Fixtures and hooks

Dependency-injected fixtures with three scopes and automatic LIFO teardown. Hooks attach to the suite or test lifecycle.

Built-in fixtures

NameScopeType
browserWorkerArc<Browser>
contextTestArc<ContextRef>
pageTestArc<Page>
test_infoTestArc<TestInfo>

Scope hierarchy

pool.get::<T>("name") walks the scope chain, resolves dependencies recursively, caches values, and registers teardown. The DAG is validated at startup.

Hooks

All hook macros (#[before_all], #[after_all], #[before_each], #[after_each]) take no attributes. Every hook receives a TestContext — name it however you like. Suite hooks (before_all / after_all) run once per suite per worker; each hooks (before_each / after_each) run for every test.

use ferridriver_test::prelude::*;

#[before_all]
async fn setup_db(ctx: TestContext) {
    // Once per suite per worker, before any test runs.
}

#[after_all]
async fn teardown_db(ctx: TestContext) {
    // Once per suite per worker, after all tests finish.
}

#[before_each]
async fn set_auth(ctx: TestContext) {
    let context = ctx.browser_context().await?;
    context.add_cookies(vec![/* ... */]).await?;
}

#[after_each]
async fn dump_logs(ctx: TestContext) {
    // Always runs, even on failure.
}

Per-test lifecycle

Custom fixtures

Use the #[fixture] attribute to register a custom value. The body takes a TestContext, returns ferridriver_test::Result<T>, and the value is shared as Arc<T>. Retrieve it from a test with ctx.get::<T>("name").

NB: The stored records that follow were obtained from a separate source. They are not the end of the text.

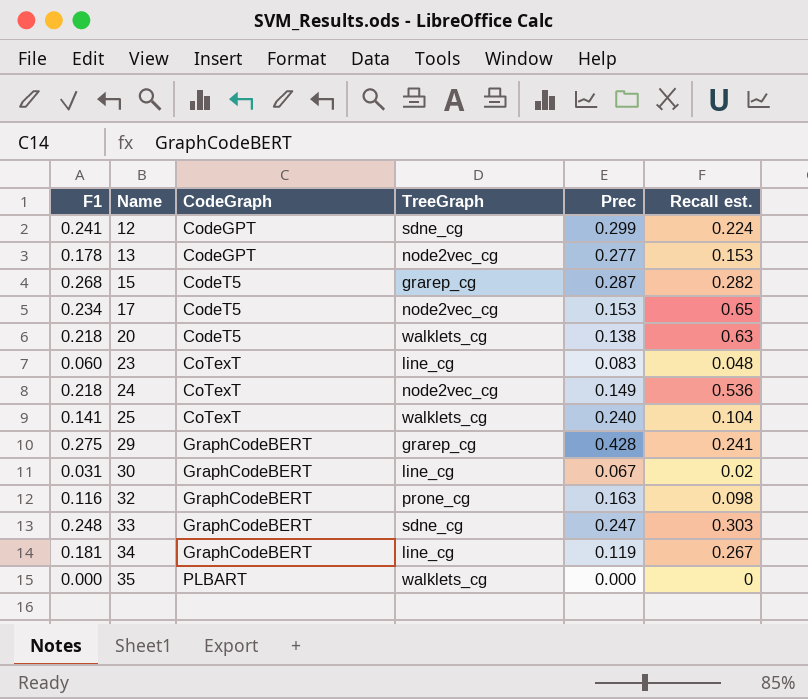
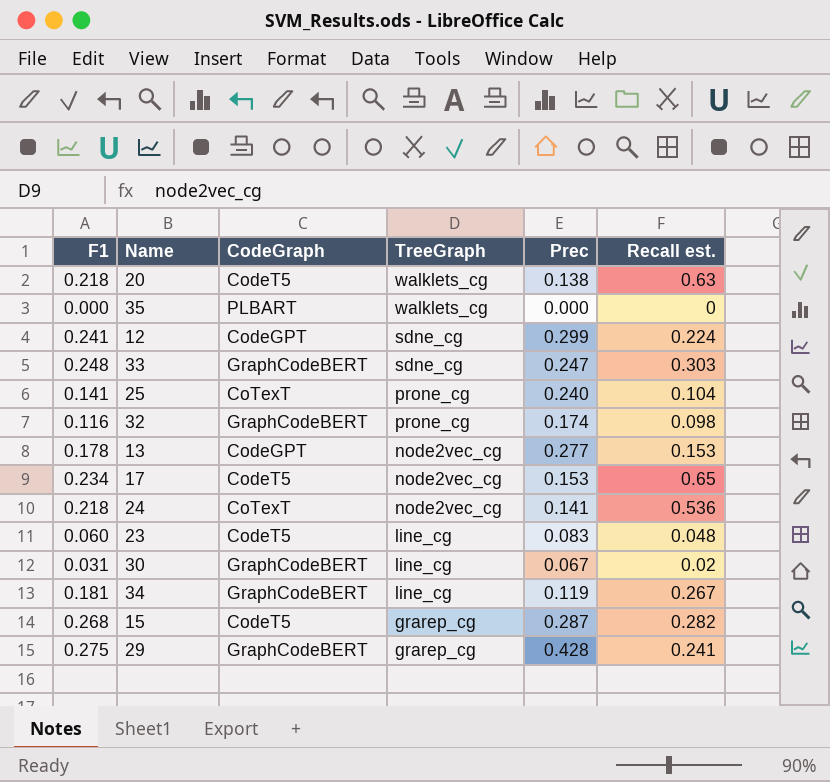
row order: Name ascending -> TreeGraph descending
25 | TreeGraph: walklets_cg -> prone_cg
32 | Prec: 0.163 -> 0.174
24 | Prec: 0.149 -> 0.141
23 | CodeGraph: CoTexT -> CodeT5

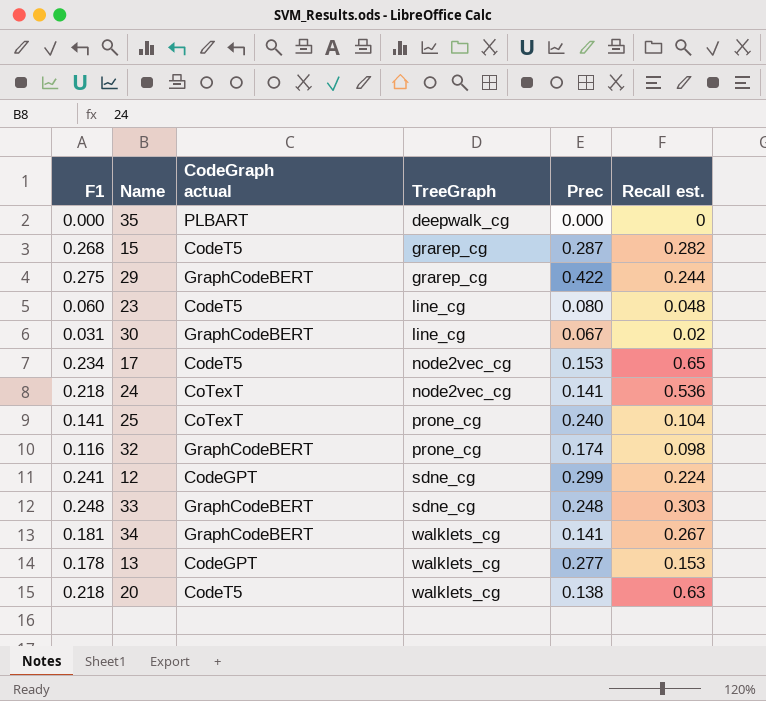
row order: TreeGraph descending -> TreeGraph ascending
column name: CodeGraph -> CodeGraph actual
35 | TreeGraph: walklets_cg -> deepwalk_cg
29 | Prec: 0.428 -> 0.422
29 | Recall est.: 0.241 -> 0.244
23 | Prec: 0.083 -> 0.080
33 | Prec: 0.247 -> 0.248
34 | TreeGraph: line_cg -> walklets_cg
34 | Prec: 0.119 -> 0.141
13 | TreeGraph: node2vec_cg -> walklets_cg

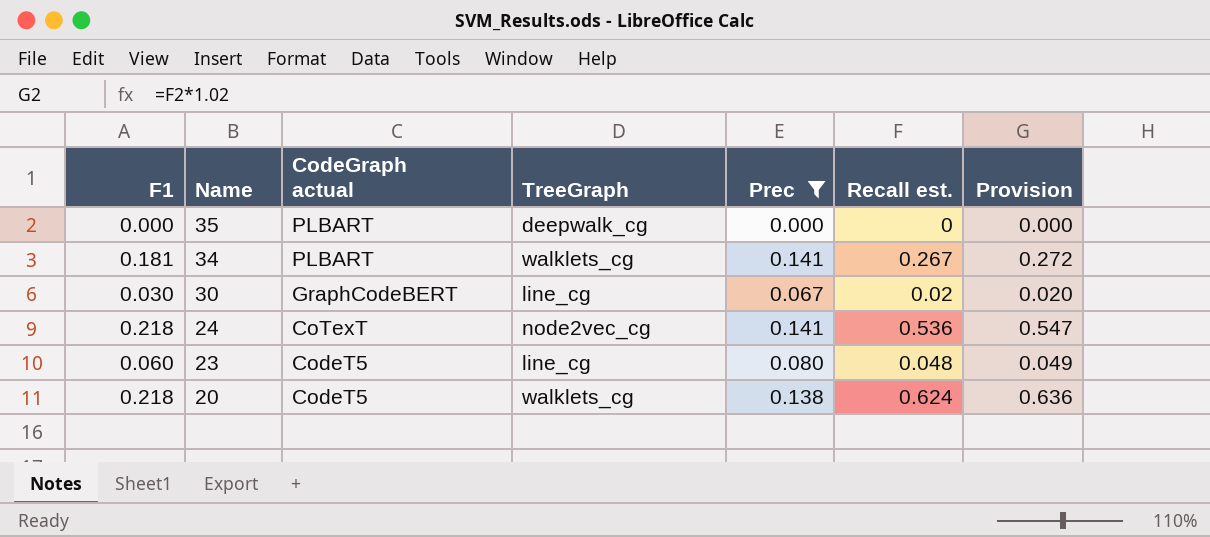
filter: none -> Prec <= 0.141
row order: TreeGraph ascending -> Name descending
column Provision | formula: none -> [Recall est.] * 1.02
34 | CodeGraph actual: GraphCodeBERT -> PLBART
30 | F1: 0.031 -> 0.030
20 | Recall est.: 0.63 -> 0.624

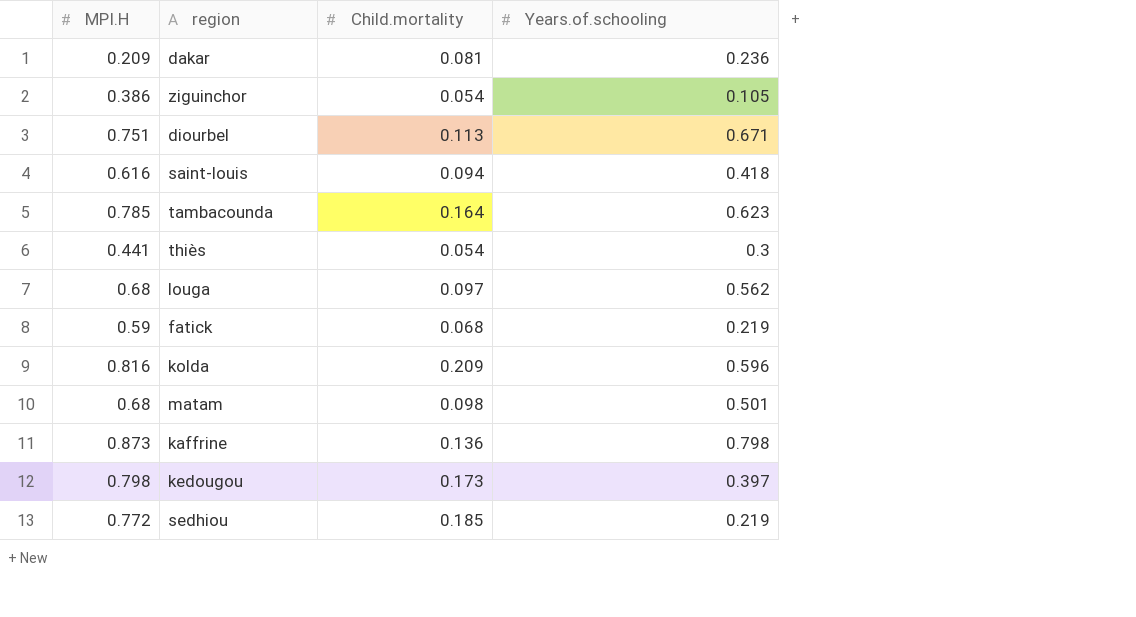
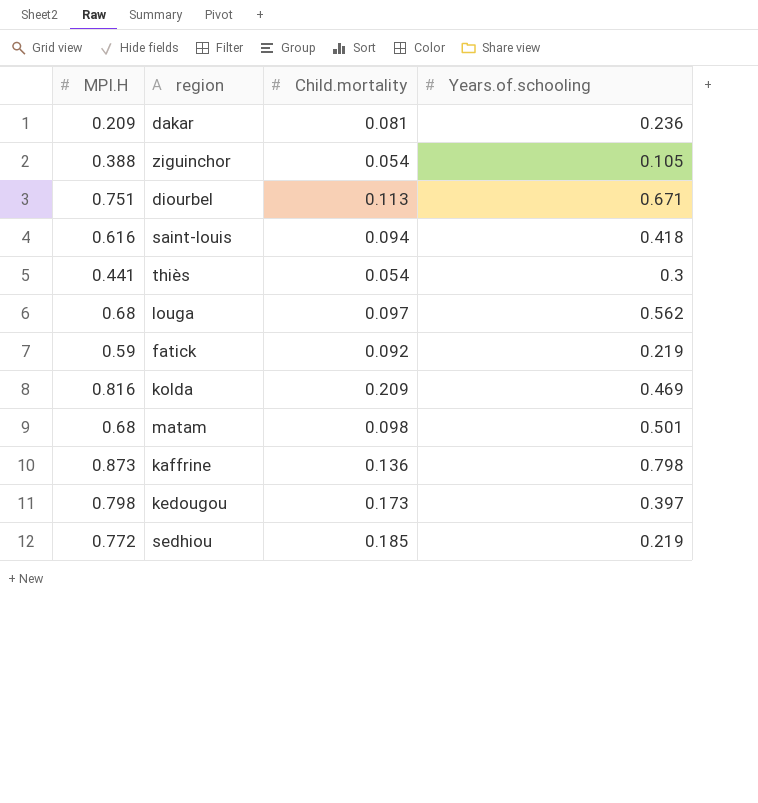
row tambacounda: 0.785 | 0.164 | 0.623 -> none
ziguinchor | MPI.H: 0.386 -> 0.388
fatick | Child.mortality: 0.068 -> 0.092
kolda | Years.of.schooling: 0.596 -> 0.469

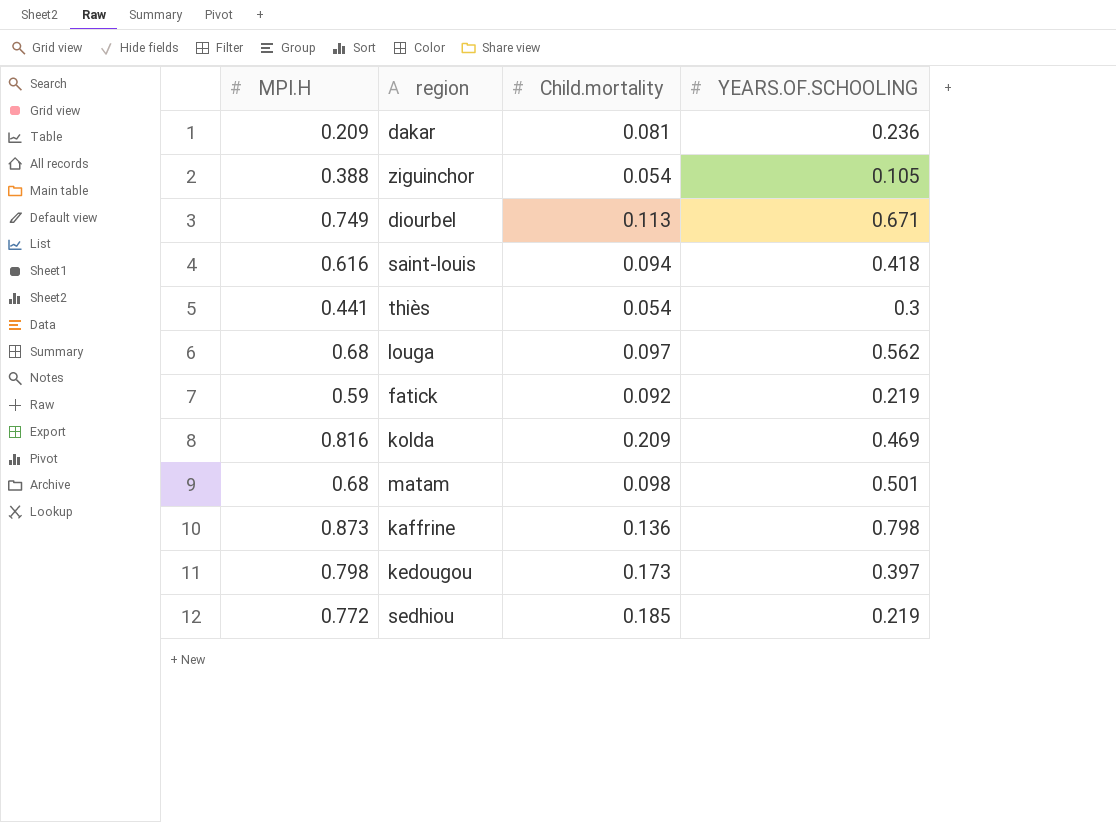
column name: Years.of.schooling -> YEARS.OF.SCHOOLING
diourbel | MPI.H: 0.751 -> 0.749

use ferridriver_test::prelude::*;

struct AdminUser {
    name: String,
    email: String,
}

#[fixture(scope = "test")]
async fn admin_user(_ctx: TestContext) -> ferridriver_test::Result<AdminUser> {
    Ok(AdminUser {
        name: "admin".into(),
        email: "admin@example.com".into(),
    })
}
#[ferritest]
async fn shows_admin(ctx: TestContext) {
    let user = ctx.get::<AdminUser>("admin_user").await?;
    let page = ctx.page().await?;
    page.goto(&format!("/users/{}", user.name), None).await?;
    expect(&page.locator("h1", None)).to_have_text(&user.email).await?;
}

scope is "test" (default), "worker", or "global"; add auto to resolve the fixture for every test in scope, and timeout = "10s" to bound setup. Fixtures can depend on built-in or other custom fixtures — resolve them lazily with ctx.get inside the body. The fixture DAG is validated at startup: a cycle aborts the run before any test starts.

Hooks vs fixtures

Both run around tests; they solve different problems:

  • Fixtures are pull-based. The test asks for what it needs; unused fixtures never run. They carry values.
  • Hooks are push-based. They run for every test in the suite whether the test uses them or not. They carry side effects.

If you have a value to inject, make it a fixture. If you have a side effect that every test needs regardless of the body (metrics tagging, screenshot on failure, log-capture setup), make it a hook.

Practical guidance

  • Prefer test-scope over worker-scope. If a fixture is cheap (tens of ms), recreate it. You save a class of "why did this test pollute the next one" bugs.
  • Don't hide ctx.page() behind a fixture. page is already a test-scoped built-in; a custom one would just be an alias.
  • Worker-scope is for things that are truly expensive — a browser, a webdriver session, a seeded database snapshot.
  • Global-scope is for things that are #[ignore]-able by design — integration-test infrastructure you start once (a docker-compose stack, a migrated DB, a webhook listener).